Deanna Barenboim

BA, Sarah Lawrence College. MA, PhD, University of Chicago. Special interests in political/legal anthropology and medical/psychiatric anthropology; transnational migration, diaspora, and mobilities; race, ethnicity, and indigeneity; urbanism, space, and place; expressive culture; new media; Maya peoples, languages, and cultures; Mexico and Latin America; North America. Recipient of grants and fellowships from the US Department of Education, Fulbright, and National Science Foundation. SLC, 2009–

Research Interests

My research focuses on transnational migration, (im)mobilities, and socio-legal inequalities. I ask how movement across borders and encounters with immigration policies and enforcement practices produce emergent political subjectivities, experiential orientations, and forms of exclusion and belonging. Over the past decade, my research has centered on indigenous Mexican migration to the United States, with particular attention to Maya migration from the Yucatán region to California. Between the mid-1990s and mid-2000s, over 50,000 people of Maya heritage migrated from Mexico to California, with the San Francisco Bay Area and Los Angeles as the two major receiving hubs. Through my transnational research on this new Maya diaspora, I analyze how race, legal identity, and claims to space, place, and movement co-construct indigenous experience and imaginaries. Emerging from this project, my monograph, Belonging Out of Place, addresses migrants’ experience of racial and legal exclusion in an unexpected place: a zone that offers official sanctuary protections. In related work, I write about the relationship of law enforcement, migrant imaginaries, and Indigenous (im)mobilities in the context of particular immigration policies and deportation campaigns, as well as the linkages of indigenous heritage, material culture, and historical legacies of dispossession. Currently, I am undertaking a research project that looks at the effects of return migration, deportation, and familial separation on transborder citizenship and belonging.

Current undergraduate courses

Language, Politics, and Identity

Spring

This course will ask how words do things in the world, exploring the complex linkages between language, politics, and identity in both past and present contexts. We will pose a range of questions, such as: How does language enable powerful regimes to take force, and how do linguistic innovations constitute a creative means to challenge oppression? What role do the politics and poetics of language play in broader social movements and cultural revitalization efforts? How do particular political configurations produce language shift or constrain the possibilities for verbal expression in specific social groups? How does language take shape through specific narrative forms like testimonio, and how do such forms constitute or enable acts of political resistance? We will look at such topics in a range of ethnographic contexts, with a special focus on the Americas.
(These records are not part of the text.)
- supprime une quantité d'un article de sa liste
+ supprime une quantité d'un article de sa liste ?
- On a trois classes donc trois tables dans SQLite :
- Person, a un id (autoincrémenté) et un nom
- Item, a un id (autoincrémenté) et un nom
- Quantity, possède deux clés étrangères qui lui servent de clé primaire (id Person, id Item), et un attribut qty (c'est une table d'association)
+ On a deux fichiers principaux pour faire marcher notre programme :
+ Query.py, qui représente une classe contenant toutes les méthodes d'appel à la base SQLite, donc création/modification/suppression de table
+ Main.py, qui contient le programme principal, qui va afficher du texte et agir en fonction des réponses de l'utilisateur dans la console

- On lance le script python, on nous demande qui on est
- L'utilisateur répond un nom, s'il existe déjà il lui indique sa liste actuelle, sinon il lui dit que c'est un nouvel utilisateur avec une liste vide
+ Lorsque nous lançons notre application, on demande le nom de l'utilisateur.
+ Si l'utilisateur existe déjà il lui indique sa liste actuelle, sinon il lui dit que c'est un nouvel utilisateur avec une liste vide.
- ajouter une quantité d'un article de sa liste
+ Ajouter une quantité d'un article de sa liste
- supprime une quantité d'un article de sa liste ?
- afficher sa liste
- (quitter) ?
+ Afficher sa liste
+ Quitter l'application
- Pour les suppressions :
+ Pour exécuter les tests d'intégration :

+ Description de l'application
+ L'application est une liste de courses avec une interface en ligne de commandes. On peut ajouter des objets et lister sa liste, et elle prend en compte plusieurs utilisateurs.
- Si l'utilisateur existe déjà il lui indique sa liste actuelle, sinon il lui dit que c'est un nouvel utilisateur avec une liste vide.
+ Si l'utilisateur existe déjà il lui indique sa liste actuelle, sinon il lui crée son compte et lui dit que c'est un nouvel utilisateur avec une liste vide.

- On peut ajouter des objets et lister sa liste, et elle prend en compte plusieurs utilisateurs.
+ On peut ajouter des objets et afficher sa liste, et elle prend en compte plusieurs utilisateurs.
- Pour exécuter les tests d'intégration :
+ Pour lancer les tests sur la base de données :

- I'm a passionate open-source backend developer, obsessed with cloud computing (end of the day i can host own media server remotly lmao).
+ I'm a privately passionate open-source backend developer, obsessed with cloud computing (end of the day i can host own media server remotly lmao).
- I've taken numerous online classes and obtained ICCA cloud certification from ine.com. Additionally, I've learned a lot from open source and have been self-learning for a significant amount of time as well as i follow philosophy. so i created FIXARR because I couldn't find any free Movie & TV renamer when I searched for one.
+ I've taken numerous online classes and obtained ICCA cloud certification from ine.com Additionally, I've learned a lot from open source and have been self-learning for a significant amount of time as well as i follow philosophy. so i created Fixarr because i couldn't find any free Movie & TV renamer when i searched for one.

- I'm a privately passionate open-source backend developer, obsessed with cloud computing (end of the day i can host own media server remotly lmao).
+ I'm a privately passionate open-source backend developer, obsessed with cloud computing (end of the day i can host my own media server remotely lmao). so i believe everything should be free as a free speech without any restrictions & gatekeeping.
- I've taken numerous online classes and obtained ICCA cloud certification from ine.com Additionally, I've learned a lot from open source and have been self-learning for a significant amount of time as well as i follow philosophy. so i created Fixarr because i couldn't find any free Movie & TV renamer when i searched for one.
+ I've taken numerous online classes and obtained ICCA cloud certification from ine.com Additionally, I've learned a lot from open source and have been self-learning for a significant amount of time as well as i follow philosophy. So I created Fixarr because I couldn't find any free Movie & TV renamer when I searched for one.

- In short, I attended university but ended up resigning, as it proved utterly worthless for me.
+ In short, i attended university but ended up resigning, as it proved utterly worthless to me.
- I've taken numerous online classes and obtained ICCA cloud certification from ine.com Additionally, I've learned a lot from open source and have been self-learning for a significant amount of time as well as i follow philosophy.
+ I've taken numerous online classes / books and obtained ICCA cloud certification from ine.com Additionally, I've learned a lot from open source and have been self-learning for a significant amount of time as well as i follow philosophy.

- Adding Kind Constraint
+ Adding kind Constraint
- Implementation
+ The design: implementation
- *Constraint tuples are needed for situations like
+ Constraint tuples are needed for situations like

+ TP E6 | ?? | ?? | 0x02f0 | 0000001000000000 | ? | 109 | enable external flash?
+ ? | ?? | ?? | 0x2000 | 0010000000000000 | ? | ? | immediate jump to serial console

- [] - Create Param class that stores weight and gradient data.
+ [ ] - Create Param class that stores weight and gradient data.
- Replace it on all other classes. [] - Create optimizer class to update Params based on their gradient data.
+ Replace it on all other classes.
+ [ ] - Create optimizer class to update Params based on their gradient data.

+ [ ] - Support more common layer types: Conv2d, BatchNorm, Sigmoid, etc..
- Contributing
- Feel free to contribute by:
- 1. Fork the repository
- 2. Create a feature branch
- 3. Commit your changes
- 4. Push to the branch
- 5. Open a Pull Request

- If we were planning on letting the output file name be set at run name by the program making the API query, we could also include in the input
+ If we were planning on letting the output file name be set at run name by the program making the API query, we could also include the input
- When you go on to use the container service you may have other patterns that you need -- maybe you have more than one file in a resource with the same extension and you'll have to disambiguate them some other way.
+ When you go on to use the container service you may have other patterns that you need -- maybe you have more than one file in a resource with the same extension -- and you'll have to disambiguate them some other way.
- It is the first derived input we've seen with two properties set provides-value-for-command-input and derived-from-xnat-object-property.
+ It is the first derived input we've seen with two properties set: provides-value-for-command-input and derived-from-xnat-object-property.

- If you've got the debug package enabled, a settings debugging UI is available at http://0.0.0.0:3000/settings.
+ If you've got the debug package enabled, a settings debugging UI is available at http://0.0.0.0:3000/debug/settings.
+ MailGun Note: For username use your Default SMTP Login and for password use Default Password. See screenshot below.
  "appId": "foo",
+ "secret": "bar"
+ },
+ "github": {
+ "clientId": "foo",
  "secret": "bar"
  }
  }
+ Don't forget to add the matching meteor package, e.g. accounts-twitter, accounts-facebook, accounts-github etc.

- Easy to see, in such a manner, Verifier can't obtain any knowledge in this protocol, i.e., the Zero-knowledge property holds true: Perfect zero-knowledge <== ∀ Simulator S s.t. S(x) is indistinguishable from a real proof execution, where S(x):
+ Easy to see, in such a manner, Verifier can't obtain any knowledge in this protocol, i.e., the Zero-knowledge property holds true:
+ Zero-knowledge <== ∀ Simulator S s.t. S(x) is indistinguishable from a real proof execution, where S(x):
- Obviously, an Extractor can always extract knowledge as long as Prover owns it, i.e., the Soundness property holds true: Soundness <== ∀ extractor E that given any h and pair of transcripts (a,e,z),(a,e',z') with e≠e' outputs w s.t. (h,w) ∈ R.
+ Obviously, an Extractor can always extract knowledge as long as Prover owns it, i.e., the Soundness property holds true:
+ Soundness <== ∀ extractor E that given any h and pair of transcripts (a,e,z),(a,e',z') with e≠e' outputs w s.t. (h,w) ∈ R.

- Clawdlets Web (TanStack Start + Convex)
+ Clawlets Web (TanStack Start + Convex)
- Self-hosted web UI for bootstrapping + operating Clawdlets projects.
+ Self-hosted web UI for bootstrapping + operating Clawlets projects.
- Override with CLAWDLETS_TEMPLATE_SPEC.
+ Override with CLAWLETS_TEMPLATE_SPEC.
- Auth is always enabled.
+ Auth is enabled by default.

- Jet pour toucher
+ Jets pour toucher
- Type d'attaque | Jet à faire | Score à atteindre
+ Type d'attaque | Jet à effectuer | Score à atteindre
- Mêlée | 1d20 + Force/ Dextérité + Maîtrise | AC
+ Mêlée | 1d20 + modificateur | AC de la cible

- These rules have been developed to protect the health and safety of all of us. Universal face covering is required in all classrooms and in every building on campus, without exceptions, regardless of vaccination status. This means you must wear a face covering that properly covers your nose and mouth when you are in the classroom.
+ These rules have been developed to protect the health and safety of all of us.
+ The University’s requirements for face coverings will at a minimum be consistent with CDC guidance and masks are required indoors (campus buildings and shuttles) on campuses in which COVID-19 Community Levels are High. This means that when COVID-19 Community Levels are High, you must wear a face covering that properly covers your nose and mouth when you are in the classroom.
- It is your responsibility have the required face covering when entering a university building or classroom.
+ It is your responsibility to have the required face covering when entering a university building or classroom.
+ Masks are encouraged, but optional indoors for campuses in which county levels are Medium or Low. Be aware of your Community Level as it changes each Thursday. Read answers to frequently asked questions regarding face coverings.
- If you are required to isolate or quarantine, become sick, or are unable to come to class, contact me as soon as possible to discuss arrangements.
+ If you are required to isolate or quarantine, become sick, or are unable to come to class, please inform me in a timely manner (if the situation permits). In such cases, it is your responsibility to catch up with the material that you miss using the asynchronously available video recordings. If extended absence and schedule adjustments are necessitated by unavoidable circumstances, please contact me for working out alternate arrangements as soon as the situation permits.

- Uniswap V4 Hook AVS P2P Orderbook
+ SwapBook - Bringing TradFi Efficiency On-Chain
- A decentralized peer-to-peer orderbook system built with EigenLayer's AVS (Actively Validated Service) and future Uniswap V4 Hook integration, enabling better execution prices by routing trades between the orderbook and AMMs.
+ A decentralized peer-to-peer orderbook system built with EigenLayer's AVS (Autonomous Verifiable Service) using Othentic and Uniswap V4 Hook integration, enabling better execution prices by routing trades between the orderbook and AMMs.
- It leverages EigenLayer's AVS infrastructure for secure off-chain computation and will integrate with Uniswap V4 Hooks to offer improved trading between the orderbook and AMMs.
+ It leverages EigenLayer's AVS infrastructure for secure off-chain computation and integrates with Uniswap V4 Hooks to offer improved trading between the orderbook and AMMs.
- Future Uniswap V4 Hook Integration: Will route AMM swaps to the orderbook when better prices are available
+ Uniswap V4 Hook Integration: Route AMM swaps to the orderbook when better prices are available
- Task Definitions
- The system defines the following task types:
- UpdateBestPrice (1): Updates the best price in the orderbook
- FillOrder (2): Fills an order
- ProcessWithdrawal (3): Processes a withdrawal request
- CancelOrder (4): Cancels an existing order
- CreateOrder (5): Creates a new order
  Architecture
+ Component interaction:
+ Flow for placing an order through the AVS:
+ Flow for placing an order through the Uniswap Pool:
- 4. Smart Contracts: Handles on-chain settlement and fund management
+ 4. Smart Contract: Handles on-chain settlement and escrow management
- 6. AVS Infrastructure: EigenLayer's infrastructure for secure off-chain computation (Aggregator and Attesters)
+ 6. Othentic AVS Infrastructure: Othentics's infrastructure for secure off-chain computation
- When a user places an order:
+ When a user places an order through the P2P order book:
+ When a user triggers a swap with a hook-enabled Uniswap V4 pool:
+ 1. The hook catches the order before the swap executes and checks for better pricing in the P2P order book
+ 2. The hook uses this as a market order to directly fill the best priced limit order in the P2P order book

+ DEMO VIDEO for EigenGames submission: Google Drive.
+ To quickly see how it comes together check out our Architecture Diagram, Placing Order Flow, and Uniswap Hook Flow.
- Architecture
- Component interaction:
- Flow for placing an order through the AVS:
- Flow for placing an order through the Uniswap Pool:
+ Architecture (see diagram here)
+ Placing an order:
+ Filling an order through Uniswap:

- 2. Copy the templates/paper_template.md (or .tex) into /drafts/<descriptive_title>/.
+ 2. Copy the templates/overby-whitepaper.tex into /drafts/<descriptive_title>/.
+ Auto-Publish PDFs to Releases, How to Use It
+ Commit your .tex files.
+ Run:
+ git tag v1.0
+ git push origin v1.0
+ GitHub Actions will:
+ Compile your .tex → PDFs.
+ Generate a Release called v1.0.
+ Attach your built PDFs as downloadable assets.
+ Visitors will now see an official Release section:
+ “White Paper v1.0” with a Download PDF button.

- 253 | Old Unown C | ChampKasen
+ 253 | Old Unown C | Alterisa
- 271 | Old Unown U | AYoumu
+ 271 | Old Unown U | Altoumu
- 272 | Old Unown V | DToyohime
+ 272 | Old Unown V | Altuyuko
Our readings will address case studies including: the emergent Zapotec language and music revival in the highlands of Oaxaca, Mexico; the lexicon of terror that shaped the political kidnappings and murders of Argentina’s Dirty Wars; the legacies of secrecy, silence, and creative resistance among Pueblo nations in the US Southwest; the challenges and joys of bilingualism among transnational migrants; and the acts of narrative witnessing employed by a range of activists including political prisoners, indigenous rights leaders, and undocumented youth. Students will be invited to draw upon original linguistic research as a central part of their conference work.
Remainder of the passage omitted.